▶ **What this task involves**: Check every line of the entries for "Close", and copy the lines that hold it.

------------------------------------------------------------

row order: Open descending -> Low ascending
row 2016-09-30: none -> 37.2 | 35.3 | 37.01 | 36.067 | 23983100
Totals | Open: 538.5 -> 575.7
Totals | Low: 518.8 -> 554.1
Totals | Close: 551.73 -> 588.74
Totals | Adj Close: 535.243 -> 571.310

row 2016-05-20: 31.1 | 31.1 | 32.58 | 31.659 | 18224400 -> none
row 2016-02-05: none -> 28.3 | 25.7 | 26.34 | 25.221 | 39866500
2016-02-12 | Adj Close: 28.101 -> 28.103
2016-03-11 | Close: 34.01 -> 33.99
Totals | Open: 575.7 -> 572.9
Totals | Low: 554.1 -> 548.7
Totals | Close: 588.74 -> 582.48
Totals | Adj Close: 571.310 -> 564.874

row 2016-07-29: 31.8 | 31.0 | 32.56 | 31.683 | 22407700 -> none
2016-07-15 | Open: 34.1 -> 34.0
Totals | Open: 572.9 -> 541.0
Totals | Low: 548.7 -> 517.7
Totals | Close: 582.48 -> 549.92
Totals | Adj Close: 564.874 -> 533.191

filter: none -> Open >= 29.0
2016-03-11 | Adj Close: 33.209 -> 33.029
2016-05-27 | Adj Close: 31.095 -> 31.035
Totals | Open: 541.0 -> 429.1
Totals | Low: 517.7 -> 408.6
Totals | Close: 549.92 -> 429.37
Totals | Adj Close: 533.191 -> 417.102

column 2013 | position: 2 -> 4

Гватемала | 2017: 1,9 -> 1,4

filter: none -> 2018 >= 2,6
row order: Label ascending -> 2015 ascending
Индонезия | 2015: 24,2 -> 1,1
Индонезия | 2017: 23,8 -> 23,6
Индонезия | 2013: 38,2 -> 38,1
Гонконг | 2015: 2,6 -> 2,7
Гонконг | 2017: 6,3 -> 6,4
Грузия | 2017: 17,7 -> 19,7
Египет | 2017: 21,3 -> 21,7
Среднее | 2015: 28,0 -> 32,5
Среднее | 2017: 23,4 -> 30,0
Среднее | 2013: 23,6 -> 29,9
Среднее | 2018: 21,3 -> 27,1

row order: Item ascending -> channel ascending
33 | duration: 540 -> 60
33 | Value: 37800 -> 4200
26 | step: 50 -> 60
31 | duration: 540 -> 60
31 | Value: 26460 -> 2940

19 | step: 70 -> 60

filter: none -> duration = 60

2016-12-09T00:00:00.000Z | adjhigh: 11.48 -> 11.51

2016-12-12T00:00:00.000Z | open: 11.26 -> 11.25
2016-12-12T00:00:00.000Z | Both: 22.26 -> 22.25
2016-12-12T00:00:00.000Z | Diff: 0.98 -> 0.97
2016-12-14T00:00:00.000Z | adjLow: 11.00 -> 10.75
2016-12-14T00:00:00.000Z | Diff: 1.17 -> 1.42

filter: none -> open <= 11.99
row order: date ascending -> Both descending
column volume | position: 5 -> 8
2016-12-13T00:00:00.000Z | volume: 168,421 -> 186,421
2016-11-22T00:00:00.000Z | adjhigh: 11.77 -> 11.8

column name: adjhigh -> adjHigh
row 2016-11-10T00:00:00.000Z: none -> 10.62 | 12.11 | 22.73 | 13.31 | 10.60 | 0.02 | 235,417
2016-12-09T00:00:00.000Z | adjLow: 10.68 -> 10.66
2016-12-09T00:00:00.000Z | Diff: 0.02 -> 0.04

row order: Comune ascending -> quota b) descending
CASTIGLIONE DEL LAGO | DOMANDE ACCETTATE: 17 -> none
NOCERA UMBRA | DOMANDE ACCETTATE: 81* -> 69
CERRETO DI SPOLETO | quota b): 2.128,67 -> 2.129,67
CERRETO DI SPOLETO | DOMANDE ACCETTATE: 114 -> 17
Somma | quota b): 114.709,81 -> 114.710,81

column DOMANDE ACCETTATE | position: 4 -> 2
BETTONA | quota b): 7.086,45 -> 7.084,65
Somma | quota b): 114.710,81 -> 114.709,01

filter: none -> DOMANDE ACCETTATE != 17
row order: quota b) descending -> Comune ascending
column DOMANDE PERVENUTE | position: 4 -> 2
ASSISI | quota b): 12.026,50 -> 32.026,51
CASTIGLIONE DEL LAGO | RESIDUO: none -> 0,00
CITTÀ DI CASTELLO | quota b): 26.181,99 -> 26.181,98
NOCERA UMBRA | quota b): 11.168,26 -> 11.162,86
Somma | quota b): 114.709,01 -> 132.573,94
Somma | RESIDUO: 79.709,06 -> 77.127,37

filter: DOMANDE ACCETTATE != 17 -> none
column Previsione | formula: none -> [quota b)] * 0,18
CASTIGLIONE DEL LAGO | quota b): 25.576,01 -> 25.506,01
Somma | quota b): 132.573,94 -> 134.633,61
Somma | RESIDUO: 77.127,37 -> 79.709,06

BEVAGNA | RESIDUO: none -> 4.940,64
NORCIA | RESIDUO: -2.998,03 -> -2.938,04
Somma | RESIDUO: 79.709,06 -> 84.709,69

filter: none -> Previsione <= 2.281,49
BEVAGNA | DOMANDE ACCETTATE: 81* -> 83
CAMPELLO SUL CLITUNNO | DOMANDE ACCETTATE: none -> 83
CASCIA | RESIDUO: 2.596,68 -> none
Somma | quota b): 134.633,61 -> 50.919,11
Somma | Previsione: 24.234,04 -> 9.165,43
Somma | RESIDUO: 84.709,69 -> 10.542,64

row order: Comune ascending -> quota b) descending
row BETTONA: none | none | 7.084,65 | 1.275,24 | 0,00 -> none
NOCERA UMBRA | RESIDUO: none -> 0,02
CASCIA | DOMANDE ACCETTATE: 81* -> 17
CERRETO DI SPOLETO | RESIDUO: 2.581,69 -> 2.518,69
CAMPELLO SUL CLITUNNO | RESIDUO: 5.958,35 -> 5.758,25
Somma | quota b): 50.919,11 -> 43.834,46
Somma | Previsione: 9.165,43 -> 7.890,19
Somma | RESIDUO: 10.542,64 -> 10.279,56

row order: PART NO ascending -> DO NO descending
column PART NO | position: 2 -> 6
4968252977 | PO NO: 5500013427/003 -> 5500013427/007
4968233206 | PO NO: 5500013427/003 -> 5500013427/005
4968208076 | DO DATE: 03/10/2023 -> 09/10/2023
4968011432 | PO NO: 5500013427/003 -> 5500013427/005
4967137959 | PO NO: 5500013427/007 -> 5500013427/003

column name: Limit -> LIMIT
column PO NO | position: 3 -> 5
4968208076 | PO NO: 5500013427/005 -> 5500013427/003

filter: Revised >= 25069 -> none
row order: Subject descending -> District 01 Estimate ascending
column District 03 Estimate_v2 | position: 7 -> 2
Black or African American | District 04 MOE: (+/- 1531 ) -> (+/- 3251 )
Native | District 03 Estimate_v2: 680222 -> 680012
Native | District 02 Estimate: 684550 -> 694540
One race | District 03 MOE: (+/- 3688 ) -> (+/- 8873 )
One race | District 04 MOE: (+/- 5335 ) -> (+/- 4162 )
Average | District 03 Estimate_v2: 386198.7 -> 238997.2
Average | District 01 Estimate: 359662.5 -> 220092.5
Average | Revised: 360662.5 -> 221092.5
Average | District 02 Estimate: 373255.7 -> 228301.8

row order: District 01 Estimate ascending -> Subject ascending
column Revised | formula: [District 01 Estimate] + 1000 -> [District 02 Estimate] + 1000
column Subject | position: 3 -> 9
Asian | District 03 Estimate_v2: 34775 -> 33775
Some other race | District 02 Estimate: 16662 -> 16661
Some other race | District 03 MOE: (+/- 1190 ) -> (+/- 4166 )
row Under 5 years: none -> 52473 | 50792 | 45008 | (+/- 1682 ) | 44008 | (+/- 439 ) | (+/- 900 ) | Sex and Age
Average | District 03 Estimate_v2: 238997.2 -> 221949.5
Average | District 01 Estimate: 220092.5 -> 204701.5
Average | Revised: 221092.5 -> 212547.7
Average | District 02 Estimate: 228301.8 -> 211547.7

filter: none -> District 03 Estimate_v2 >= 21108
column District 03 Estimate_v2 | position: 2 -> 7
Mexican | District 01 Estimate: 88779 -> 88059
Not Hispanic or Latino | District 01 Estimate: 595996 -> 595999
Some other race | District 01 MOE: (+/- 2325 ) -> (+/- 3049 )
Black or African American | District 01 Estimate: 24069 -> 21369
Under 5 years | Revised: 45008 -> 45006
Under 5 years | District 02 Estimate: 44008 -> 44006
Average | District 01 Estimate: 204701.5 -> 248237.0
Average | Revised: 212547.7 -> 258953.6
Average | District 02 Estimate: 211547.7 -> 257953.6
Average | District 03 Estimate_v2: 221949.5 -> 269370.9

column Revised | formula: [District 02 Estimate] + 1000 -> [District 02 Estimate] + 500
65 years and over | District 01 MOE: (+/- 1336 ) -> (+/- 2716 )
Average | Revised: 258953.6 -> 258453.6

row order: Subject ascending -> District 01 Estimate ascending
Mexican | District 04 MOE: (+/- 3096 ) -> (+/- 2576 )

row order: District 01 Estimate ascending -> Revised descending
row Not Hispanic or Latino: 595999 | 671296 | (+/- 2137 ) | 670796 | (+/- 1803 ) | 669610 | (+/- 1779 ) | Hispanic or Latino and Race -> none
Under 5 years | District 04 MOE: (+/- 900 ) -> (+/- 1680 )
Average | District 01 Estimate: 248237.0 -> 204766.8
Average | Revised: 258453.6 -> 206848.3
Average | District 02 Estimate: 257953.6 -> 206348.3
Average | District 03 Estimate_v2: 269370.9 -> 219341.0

------------------------------------------------------------

▶ **Task solution**:
Totals | Close: 551.73 -> 588.74
Totals | Adj Close: 535.243 -> 571.310
2016-02-12 | Adj Close: 28.101 -> 28.103
2016-03-11 | Close: 34.01 -> 33.99
Totals | Close: 588.74 -> 582.48
Totals | Adj Close: 571.310 -> 564.874
Totals | Close: 582.48 -> 549.92
Totals | Adj Close: 564.874 -> 533.191
2016-03-11 | Adj Close: 33.209 -> 33.029
2016-05-27 | Adj Close: 31.095 -> 31.035
Totals | Close: 549.92 -> 429.37
Totals | Adj Close: 533.191 -> 417.102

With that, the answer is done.